Shares of Williams Cos. (NYSE: WMB), the Oklahoma-based operator of a natural gas pipeline system that stretches from Texas into the Southeast and up through the mid-Atlantic region, surged more than 18% Monday on news the company will pay almost $6 billion for the 50% of Access Midstream Partners (NYSE: ACMP) it does not already own.
Units of Williams Partners (NYSE: WPZ), the master limited partnership with natural gas gathering and processing operations in the Marcellus and Utica shales, gained more than 7%. At the close of trading on Friday, June 13, the 55.1 million LP units Williams is acquiring had a market value of $3.6 billion, according to a statement released by the company.
News of the Williams deal to acquire Access Midstream ignited a rally among MLP exchange traded products. Three of the top-10 ETPs on a percentage basis Monday are MLP plays, including the leader of the pack, the Global X MLP & Energy Infrastructure ETF (NYSEArca: MLPX).
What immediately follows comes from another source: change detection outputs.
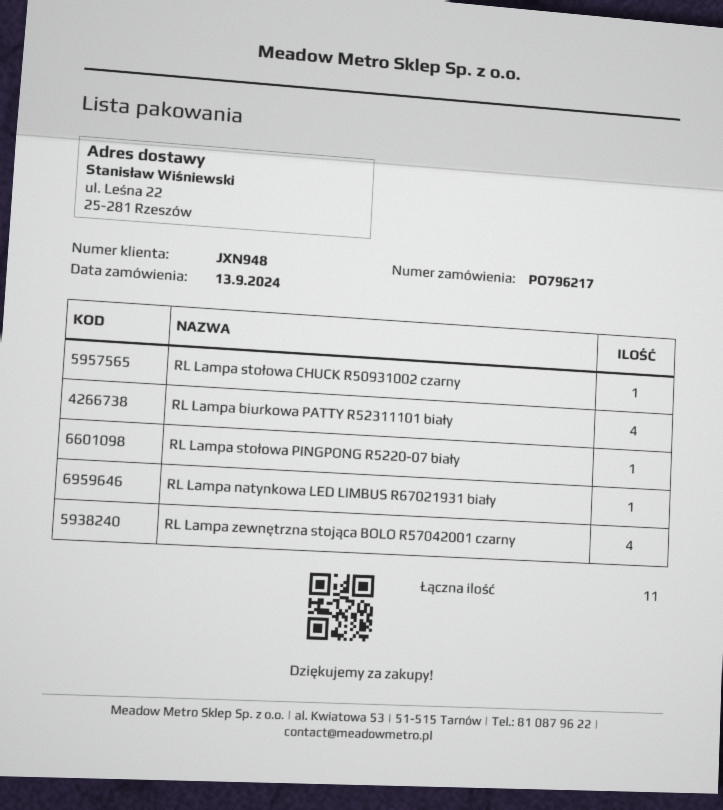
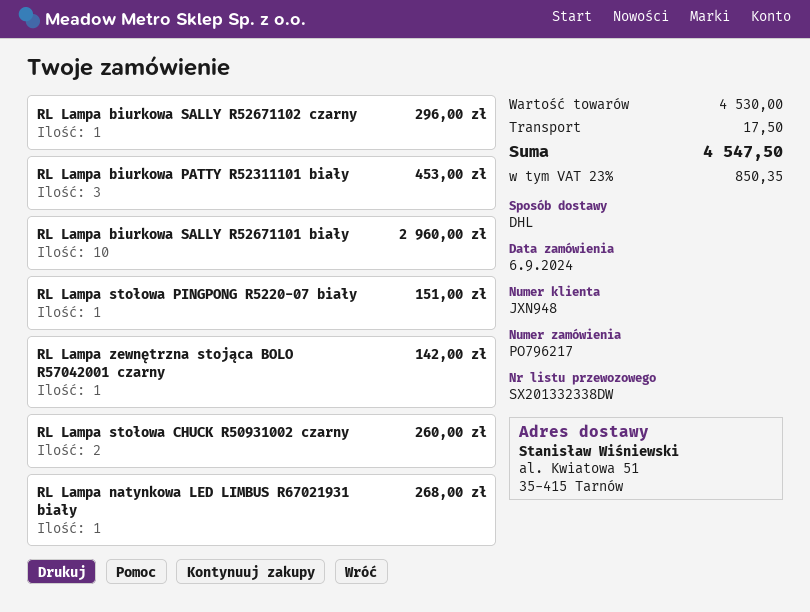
order date: 2024-09-13 -> 2024-09-06
ship to: ul. Leśna 22, 25-281 Rzeszów -> al. Kwiatowa 51, 35-415 Tarnów
RL Lampa stołowa CHUCK R50931002 czarny: 1 -> 2
RL Lampa biurkowa PATTY R52311101 biały: 4 -> 3
RL Lampa zewnętrzna stojąca BOLO R57042001 czarny: 4 -> 1
RL Lampa biurkowa SALLY R52671102 czarny: none -> 1
RL Lampa biurkowa SALLY R52671101 biały: none -> 10

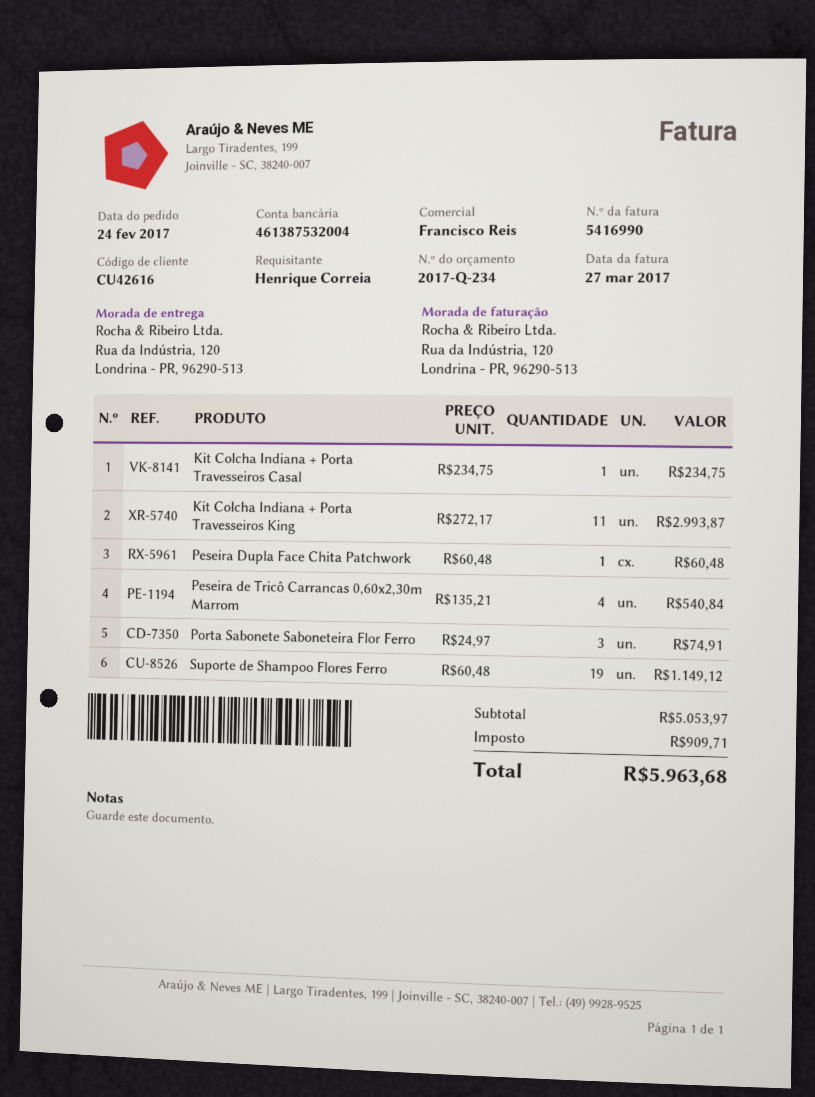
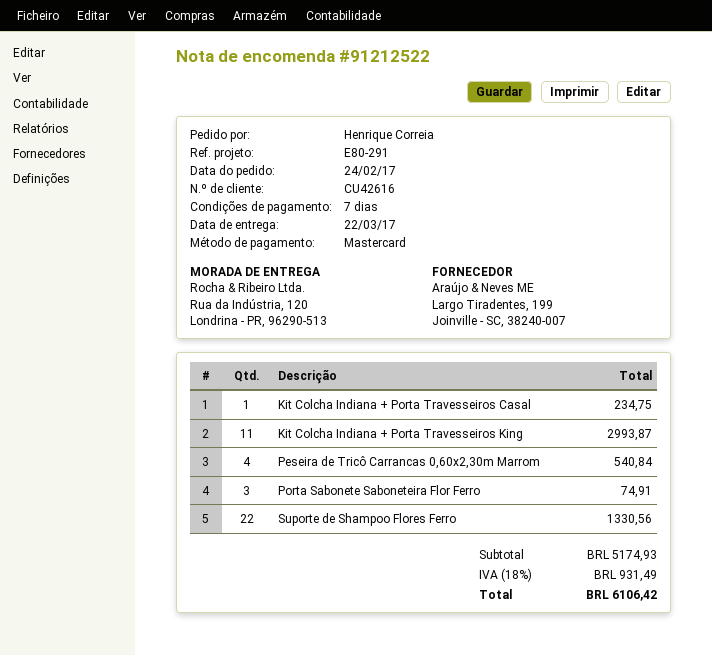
Peseira Dupla Face Chita Patchwork: 1 for 60.48 -> none
Suporte de Shampoo Flores Ferro: 19 for 1149.12 -> 22 for 1330.56
subtotal: 5053.97 -> 5174.93
tax: 909.71 -> 931.49
total: 5963.68 -> 6106.42

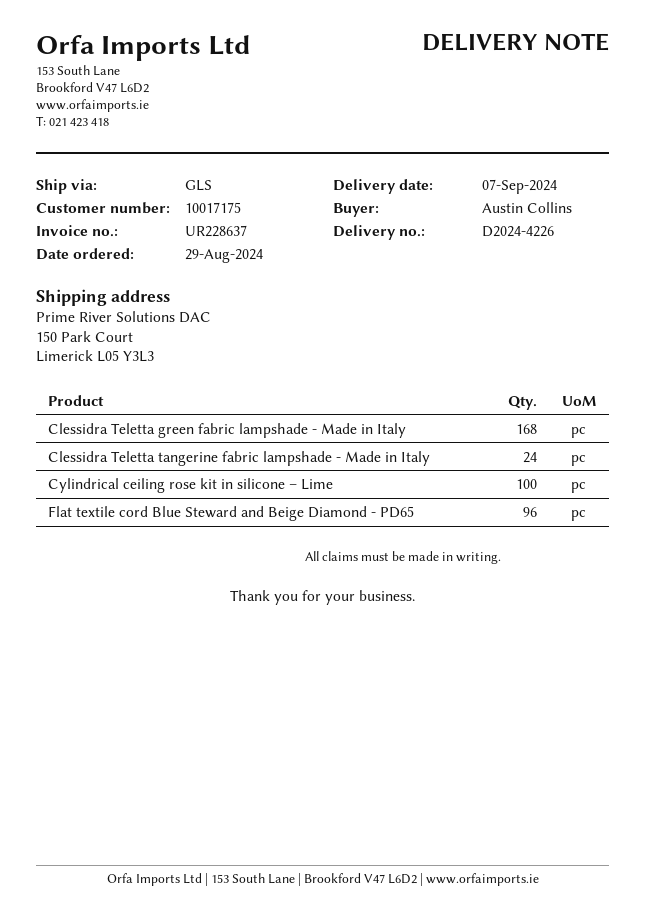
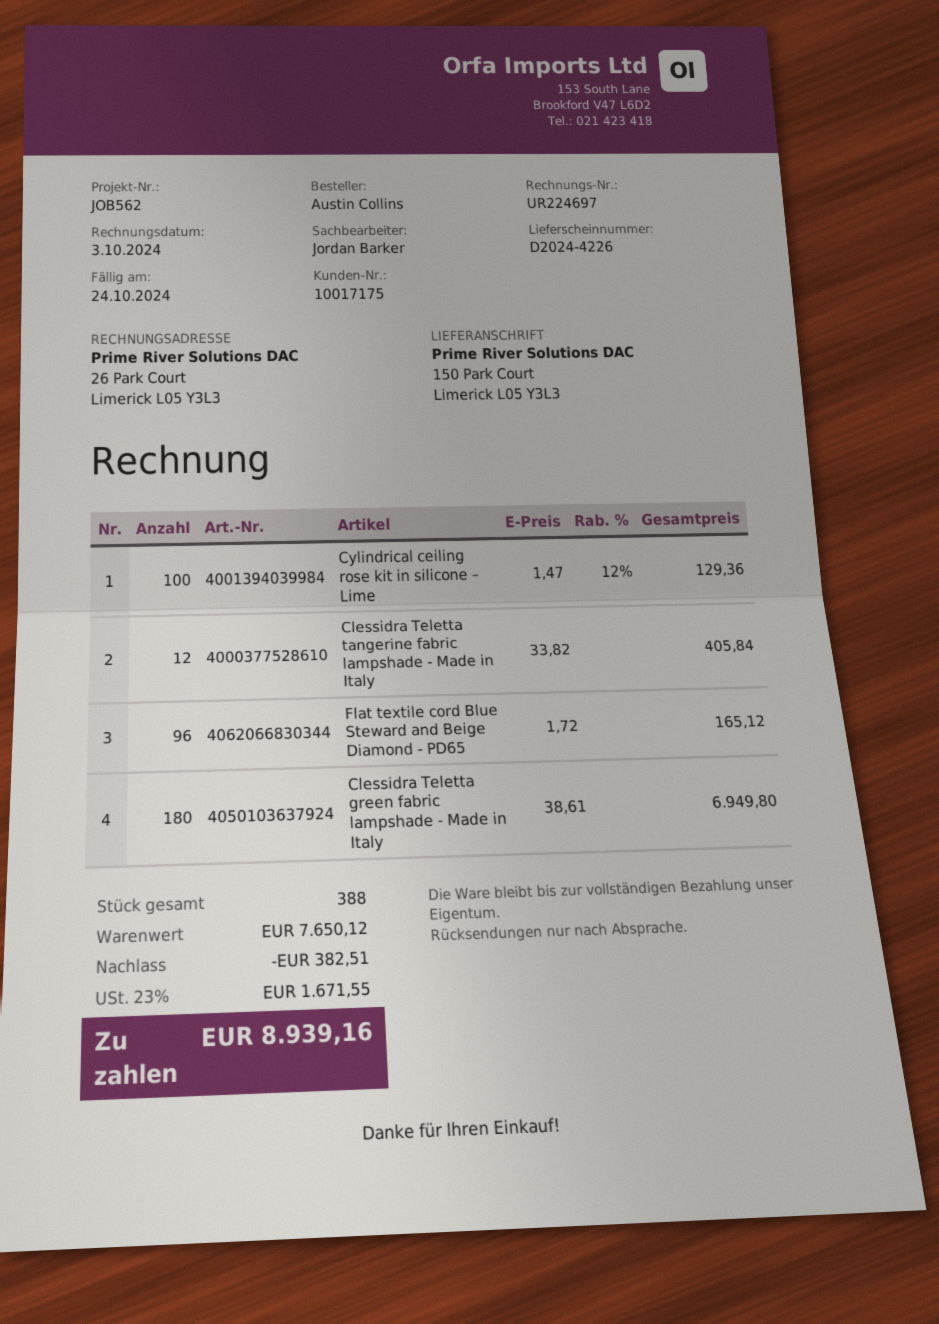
invoice number: UR228637 -> UR224697
Clessidra Teletta green fabric lampshade - Made in Italy: 168 -> 180
Clessidra Teletta tangerine fabric lampshade - Made in Italy: 24 -> 12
MLPX, which recently crossed the $100 million in assets under management mark, is up 2.2% and hit a new all-time earlier Monday. [Global X Income ETFs See Assets Surge]
Williams Cos. Is MLPX’s second-largest holding at a weight of 8.95% while Access Midstream represents 1.1% of the ETF’s weight, according to Global X data. MLPX is just 10 months old and already has almost $132 million in assets under management. The ETF doesn’t hold more than 25% of its holdings in MLPs due to regulatory restrictions. However, since MLPX is structured as a Regulated Investment Company or Unite Investment Trust, the fund is eligible to pass taxes on capital gains, dividends or interest earned directly to clients or individual investors.
This process helps protect investors from double taxation where the company and individual investors would be taxed. [MLP ETF Taxes: An Important Issue]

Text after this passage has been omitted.